他放下碗筷,“咕嘟咕嘟”喝了兩口湯。恰到好處的酸味衝淡了肘子的膩,也仿佛衝淡了一些火氣。八爺打出一個肘子味的飽嗝,開始拿著個白瓷調羹慢悠悠地在湯碗裡挑鴨肉和筍條。

宮規是講究食不言寢不語的,防止在吃飯的時候嗆到氣管。但八貝勒在府裡的時候,還是喜歡在這種磨洋工的間隙聊天的。

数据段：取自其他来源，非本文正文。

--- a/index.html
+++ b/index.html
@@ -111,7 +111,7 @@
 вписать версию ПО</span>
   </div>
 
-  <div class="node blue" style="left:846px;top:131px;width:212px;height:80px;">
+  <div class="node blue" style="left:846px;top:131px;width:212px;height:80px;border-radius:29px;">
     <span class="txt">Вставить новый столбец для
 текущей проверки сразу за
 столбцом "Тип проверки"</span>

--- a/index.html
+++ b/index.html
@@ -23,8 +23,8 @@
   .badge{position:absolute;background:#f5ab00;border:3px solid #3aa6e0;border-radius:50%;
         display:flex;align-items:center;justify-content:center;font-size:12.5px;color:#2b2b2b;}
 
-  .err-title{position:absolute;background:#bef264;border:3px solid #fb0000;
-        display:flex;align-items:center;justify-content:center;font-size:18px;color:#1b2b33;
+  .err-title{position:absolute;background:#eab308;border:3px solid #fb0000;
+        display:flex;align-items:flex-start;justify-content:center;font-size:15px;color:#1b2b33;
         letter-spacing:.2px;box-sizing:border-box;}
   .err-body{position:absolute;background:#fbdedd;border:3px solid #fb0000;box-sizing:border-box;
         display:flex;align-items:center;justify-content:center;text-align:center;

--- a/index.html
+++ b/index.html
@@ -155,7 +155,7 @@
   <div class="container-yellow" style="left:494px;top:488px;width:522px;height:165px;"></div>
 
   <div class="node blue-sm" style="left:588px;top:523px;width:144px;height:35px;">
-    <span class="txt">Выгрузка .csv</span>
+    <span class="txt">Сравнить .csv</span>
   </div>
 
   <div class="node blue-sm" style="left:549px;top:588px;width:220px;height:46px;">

“十一阿哥怎麼樣了?”雲雯問,她還記得丈夫是因為十一阿哥發病而被叫走的。

“算是逃過一劫,不過……壽數上恐怕有損傷。”八貝勒歎氣,那個撕走了宮門記錄的人還沒找到呢。如果說太子主觀上沒有想陷害他的意思的話,消失的宮門記錄才是大殺器。這是要栽贓他八貝勒對禁足懷恨在心。若是康熙真往這個角度去想,他當到貝勒就到頭了。

他不確定要不要將這樁陰謀講給雲雯聽,不過表情上先漏了端倪。

雲雯慣常是個心思細膩又有點悲觀主義的,一下就想到了。“怎麼?不是天災,是人禍啊?”漂亮老婆小小聲地問。

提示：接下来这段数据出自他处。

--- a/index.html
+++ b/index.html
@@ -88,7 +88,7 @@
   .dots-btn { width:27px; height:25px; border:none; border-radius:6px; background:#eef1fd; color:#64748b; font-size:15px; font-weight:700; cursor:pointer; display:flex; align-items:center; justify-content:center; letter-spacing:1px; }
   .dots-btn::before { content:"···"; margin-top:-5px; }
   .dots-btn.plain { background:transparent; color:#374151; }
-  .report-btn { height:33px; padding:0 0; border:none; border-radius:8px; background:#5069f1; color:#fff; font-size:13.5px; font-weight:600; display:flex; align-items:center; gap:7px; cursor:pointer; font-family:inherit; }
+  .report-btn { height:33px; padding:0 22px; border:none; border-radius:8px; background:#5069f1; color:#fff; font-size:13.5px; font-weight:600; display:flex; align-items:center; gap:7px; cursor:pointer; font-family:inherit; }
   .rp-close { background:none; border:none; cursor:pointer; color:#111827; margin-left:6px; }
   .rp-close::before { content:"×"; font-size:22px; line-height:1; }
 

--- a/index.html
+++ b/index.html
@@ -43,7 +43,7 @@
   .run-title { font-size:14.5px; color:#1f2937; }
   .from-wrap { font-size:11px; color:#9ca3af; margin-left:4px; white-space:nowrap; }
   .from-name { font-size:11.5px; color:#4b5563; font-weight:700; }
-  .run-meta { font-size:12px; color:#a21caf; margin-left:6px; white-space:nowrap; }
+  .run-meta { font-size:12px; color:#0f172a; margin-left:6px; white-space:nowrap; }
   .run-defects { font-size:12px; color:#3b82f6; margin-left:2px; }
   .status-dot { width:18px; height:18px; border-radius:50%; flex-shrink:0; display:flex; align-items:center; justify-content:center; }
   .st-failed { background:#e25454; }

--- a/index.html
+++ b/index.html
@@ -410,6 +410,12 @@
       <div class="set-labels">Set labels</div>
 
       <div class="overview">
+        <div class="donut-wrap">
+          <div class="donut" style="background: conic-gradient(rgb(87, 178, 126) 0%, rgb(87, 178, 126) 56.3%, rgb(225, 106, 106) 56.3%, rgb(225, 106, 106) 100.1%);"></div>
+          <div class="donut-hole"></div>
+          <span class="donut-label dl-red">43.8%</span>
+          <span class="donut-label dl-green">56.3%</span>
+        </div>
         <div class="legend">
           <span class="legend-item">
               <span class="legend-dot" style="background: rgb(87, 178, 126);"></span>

這誰頂得住啊。定貝勒一秒投降,將從康熙那裡聽到的消息倒了個乾淨。

雲雯皺起了眉頭,給八爺碗裡加了個鴨翅。“你說,他撕走了宮禁記錄,是想栽贓爺沒有往宮裡送藥。然而當時喜慶撞上太子,眾目睽睽他帶著藥瓶,哪裡是能掩下去的?且那藥瓶還出現在了喜慶被移出宮時的包裹裡,沒有被銷毀。這又是為何呢?”

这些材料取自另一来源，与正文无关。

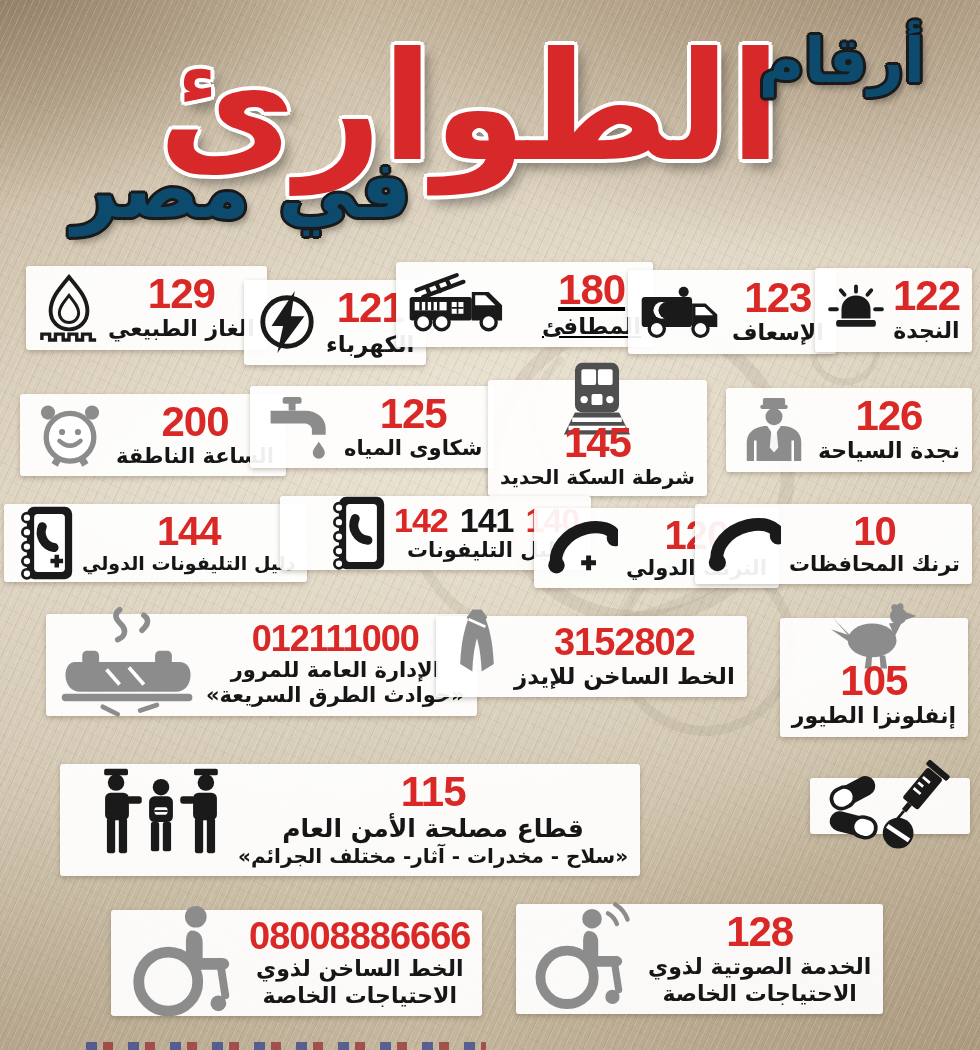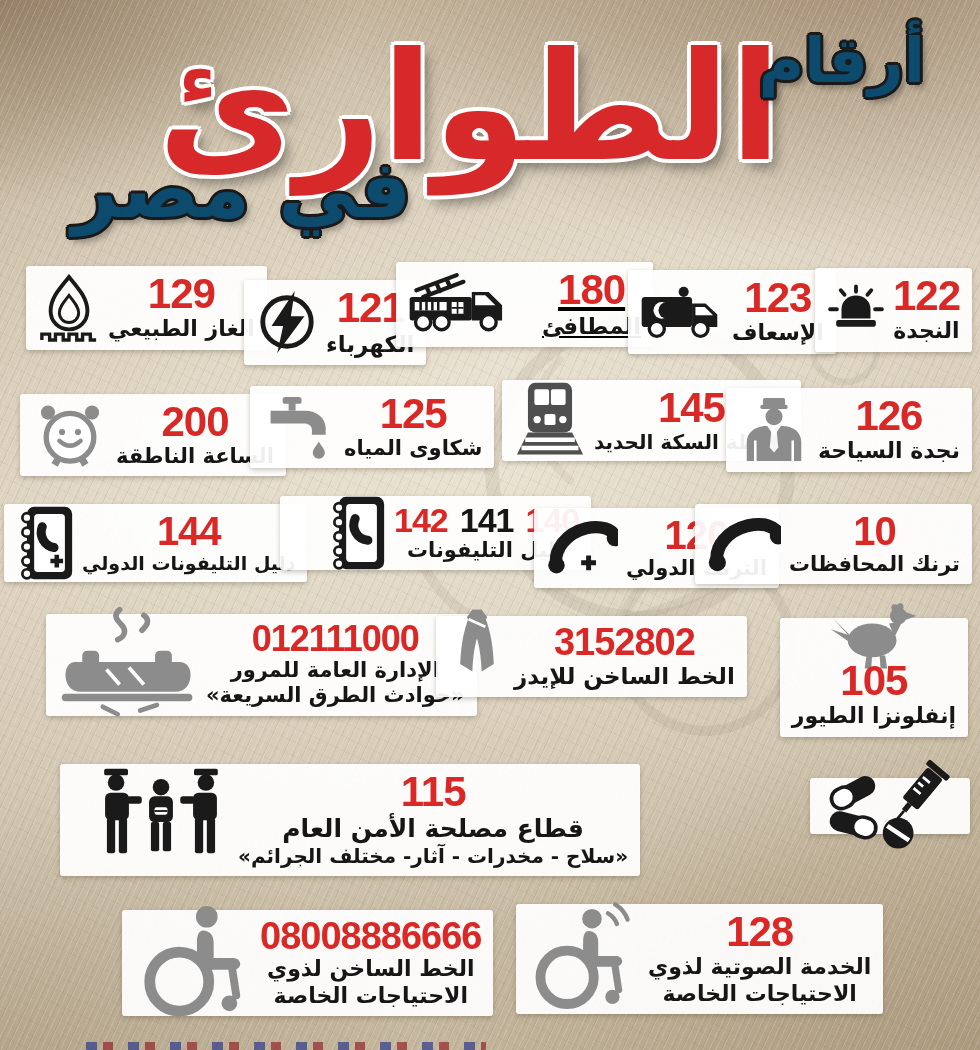--- a/index.html
+++ b/index.html
@@ -203,7 +203,7 @@
     </div>
   </div>
 
-  <div class="entry l20" style="left:502px;top:380px;">
+  <div class="entry l20" style="left:488px;top:380px;flex-direction:column;">
     <span class="icon dgray big">
       <svg width="72" height="79" viewBox="0 0 78 86">
         <g fill="currentColor">

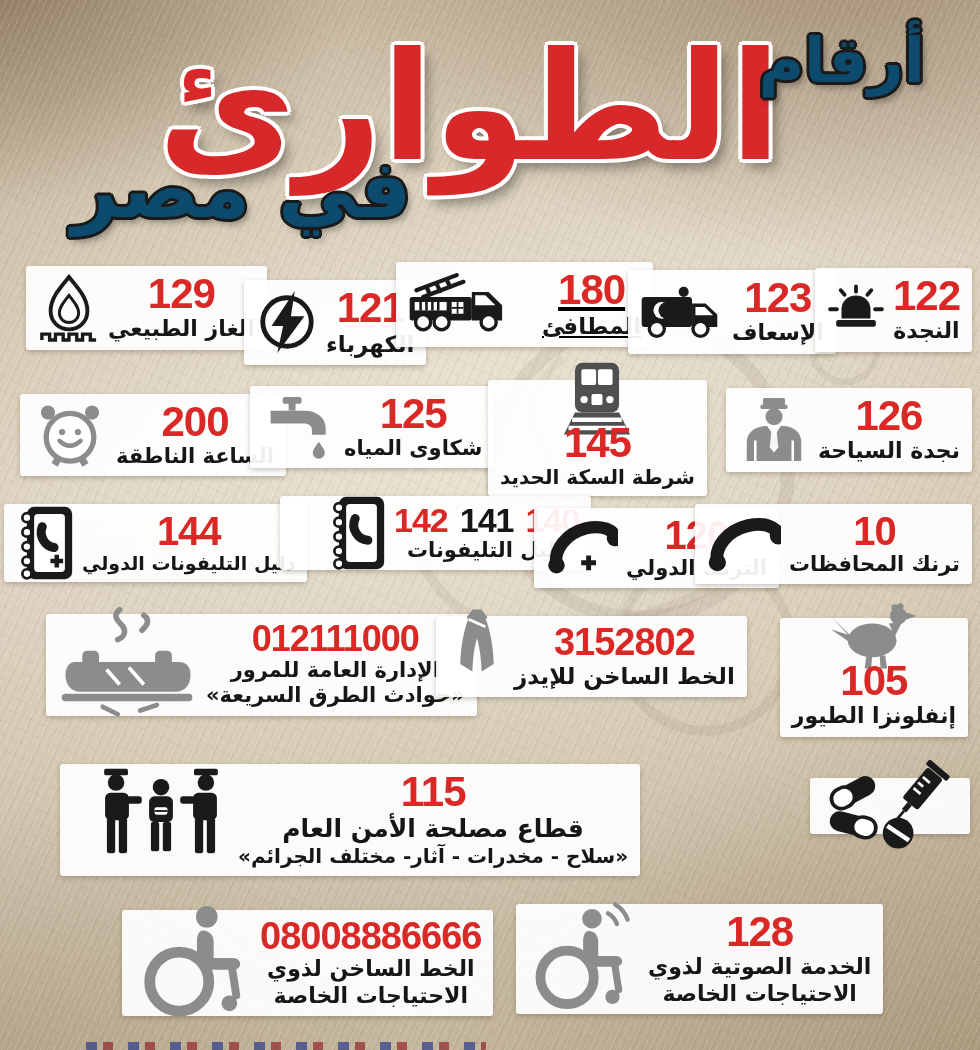--- a/index.html
+++ b/index.html
@@ -437,7 +437,7 @@
       </span>
   </div>
 
-  <div class="entry l22 n38" style="left:122px;top:910px;">
+  <div class="entry l22 n38" style="left:111px;top:910px;">
     <span class="icon gray huge">
       <svg width="118" height="118" viewBox="0 0 120 120">
         <circle cx="74" cy="16" r="11" fill="currentColor"></circle>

“不好說,不好說。”八貝勒將最後一根麵條沾著碗底的肘子汁放進嘴裡,幾乎沒怎麼咀嚼,肉香味的澱粉就進了食道。

雲雯托著腮:“要麼,那人的目的是十一阿哥,栽贓爺隻是順便。再要麼,對方經驗不足,或者臨時起意,做的事情漏洞太大。爺覺得會不會是……”

“我是當哥哥的,不能這麼去想弟弟。”小八爺打斷了福晉的話,旋即他苦笑起來,“你也這麼想的嗎?”

什麼樣的人會想害十一?排除掉不顧一切報複宜妃的女人,就是底下還沒有封爵位的弟弟了。皇帝一直咬著老九老十不封,哪怕這兩個翻過年就要娶妻了,大家都看出來了,前麵幾個封多了,皇帝爹都囊中羞澀。後麵的弟弟若是性格陰暗,可不是想減少競爭對手?

很早就說了,這麼多兄弟,不可能人人都是王爺的,即便是拿到個貝勒,那也是兄弟中間很出挑的了。

誰最容易被淘汰?出生就帶病的十一阿哥。

八爺的腦海中,一開始模模糊糊的畫麵已經差不多補完了。